Task input:
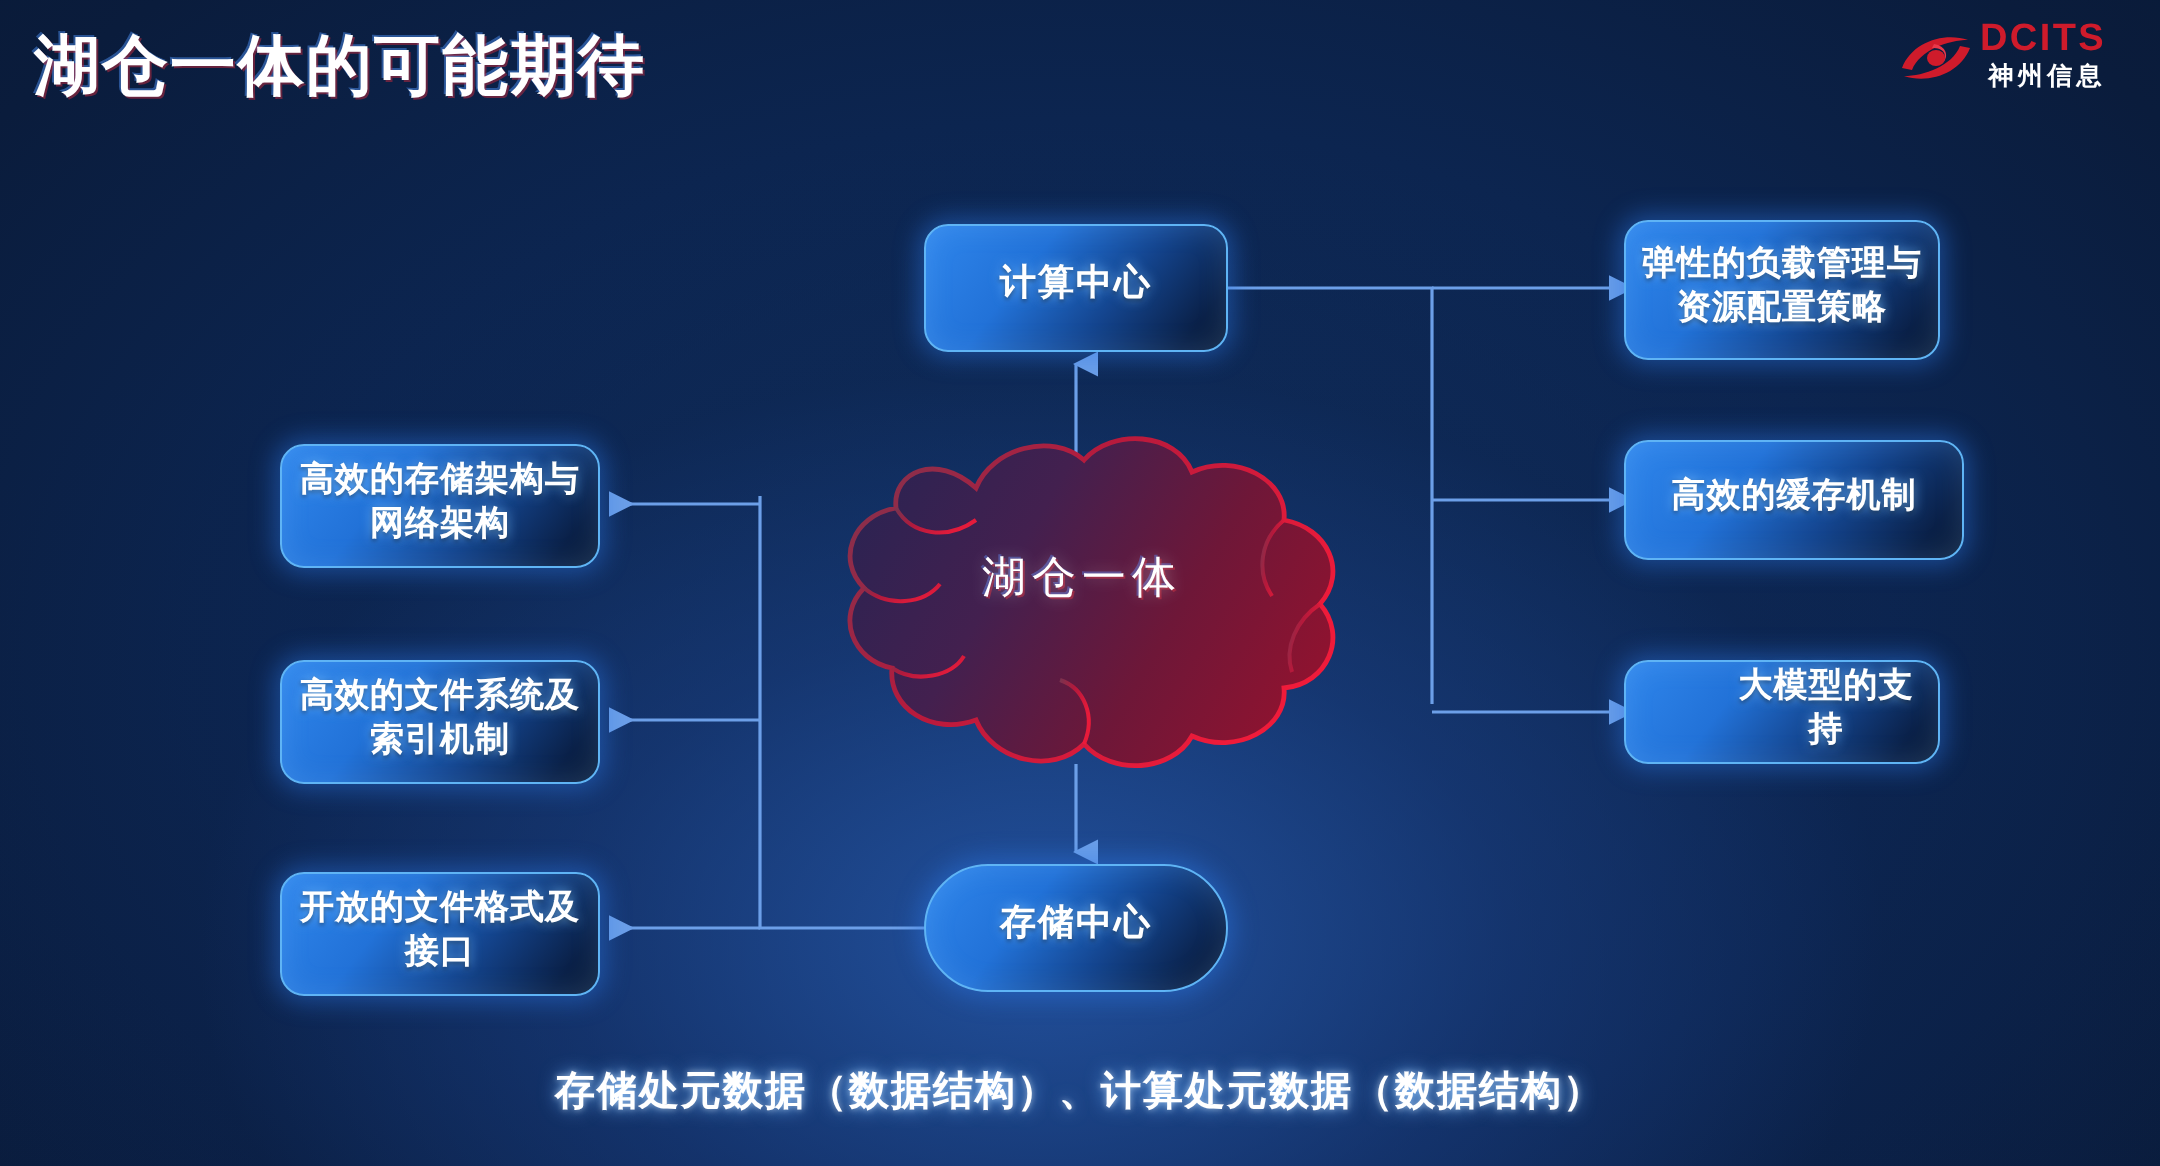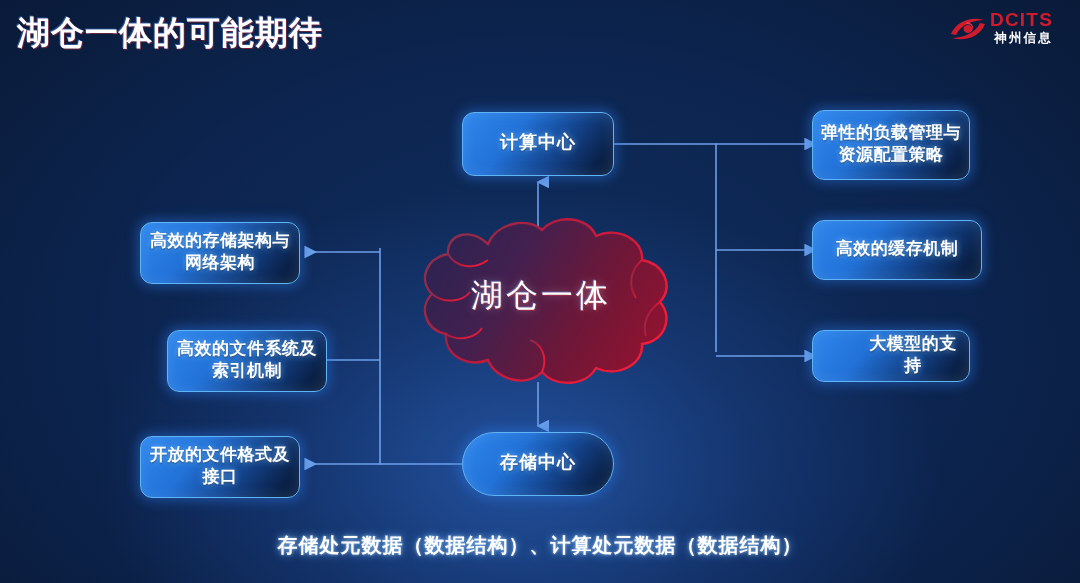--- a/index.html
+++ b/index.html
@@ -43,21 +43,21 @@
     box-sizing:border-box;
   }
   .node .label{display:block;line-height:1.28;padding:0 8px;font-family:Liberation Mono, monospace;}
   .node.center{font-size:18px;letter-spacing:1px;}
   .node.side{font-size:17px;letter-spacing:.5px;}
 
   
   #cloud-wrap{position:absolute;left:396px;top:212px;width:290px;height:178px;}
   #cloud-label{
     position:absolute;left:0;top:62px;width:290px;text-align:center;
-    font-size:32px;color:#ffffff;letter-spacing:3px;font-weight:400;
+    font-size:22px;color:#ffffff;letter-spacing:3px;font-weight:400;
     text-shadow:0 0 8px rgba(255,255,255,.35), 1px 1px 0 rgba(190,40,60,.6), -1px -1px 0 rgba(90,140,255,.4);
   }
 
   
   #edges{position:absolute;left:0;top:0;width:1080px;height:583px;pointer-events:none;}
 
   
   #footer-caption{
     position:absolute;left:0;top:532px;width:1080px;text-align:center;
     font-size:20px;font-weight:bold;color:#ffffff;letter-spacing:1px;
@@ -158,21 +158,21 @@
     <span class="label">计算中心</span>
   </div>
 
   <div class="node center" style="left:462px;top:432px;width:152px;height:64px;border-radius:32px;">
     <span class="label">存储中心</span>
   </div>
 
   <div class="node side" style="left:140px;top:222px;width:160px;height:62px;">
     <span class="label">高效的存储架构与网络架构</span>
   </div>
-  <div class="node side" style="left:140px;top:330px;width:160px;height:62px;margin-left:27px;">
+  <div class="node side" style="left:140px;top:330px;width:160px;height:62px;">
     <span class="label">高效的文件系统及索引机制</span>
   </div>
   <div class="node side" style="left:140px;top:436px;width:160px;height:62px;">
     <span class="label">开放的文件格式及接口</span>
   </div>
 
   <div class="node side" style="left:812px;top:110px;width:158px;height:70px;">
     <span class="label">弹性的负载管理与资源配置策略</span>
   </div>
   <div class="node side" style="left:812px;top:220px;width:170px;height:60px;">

Your assignment: The required answer is each line of the data in which the word "label" appears.

Task solution:
   .node .label{display:block;line-height:1.28;padding:0 8px;font-family:Liberation Mono, monospace;}
   #cloud-label{
     <span class="label">计算中心</span>
     <span class="label">存储中心</span>
     <span class="label">高效的存储架构与网络架构</span>
     <span class="label">高效的文件系统及索引机制</span>
     <span class="label">开放的文件格式及接口</span>
     <span class="label">弹性的负载管理与资源配置策略</span>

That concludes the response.